Every Sunday, we confess together the ways in which we fall short both personally and as the human race. We confess together because we sin together in the ways we participate in large forms of injustice and economic inequities and damage to the planet. So it seems to me that it is a little unfair to blame the suffering of the world on God.

But such an argument gives little comfort to a person who is suffering what seems to be totally pointless tragedy: cancer, random violence, viral pandemic, natural disasters. For consolation, we look to Jesus and his suffering. Christian faith has always recognized that Jesus bore, in our place, the endless exclusion from God that the heedless, careless sin of the human race has earned as He cried out “My God, my God, why have you forsaken me?” The physical pain that Jesus suffered in the crucifixion was nothing compared to the spiritual experience of cosmic abandonment. In the death of Jesus, God suffers in love identifying with the abandoned and god-forsaken.

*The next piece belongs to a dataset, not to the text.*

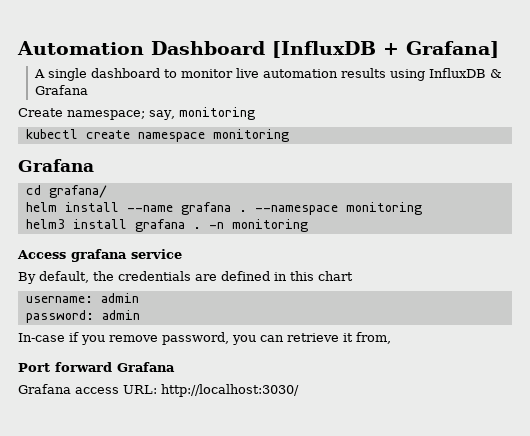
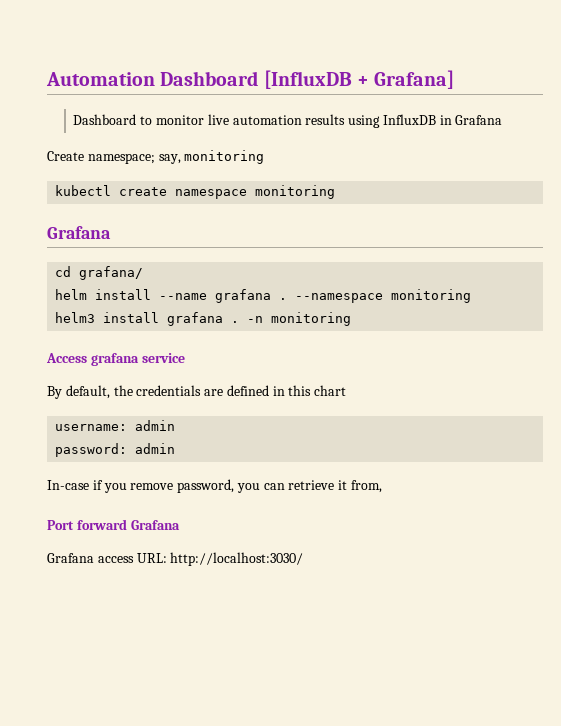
[34,68,161,81] A single dashboard -> [73,114,137,125] Dashboard
[490,69,503,78] & -> [439,115,452,125] in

If we ask the question, “Why does God allow evil and suffering?” and we look at the cross of Jesus, we still do not fully know what the answer is. It is still a great mystery. But “if we embrace the Christian teaching that Jesus is God and that he went to the cross, then we have deep consolation and strength to face the brutal realities of life on earth. We can know that God is truly Immanuel - - God with us - even in our worst sufferings.” [Keller. p 31]

The great Russian writer Dostoevsky wrote: I believe like a child that suffering will be healed and made up for, that all the humiliating absurdity of human contradictions will vanish like a mirage, …that in the world’s finale, at the moment of eternal harmony, something so precious will come to pass that it will suffice for all hearts, for the comforting of all resentments, for the atonement of all the crimes of humanity, of all the blood that they have shed; that it will make it not only possible to forgive but to justify all that has happened. [The Brothers Karamozov, chap. 34]

The fact of human suffering is a difficult question to deal with and we don’t really know the answer. But we know that the suffering of the crucifixion was not the end of the answer. Because of the Resurrection we trust that trouble in life is not the end product. When we are able to turn it over to God with trust in his love for us, sorrow comes with the promise of restoration and joy that grow out of our suffering. We trust that, in God’s hands and in God’s time, all of our experiences, good and bad, will be woven into a future of joy.

May we all learn to give over our troubles to God, asking for his healing and trusting in God’s promise of ultimate joy and God’s eternal and unconditional love for each one of us.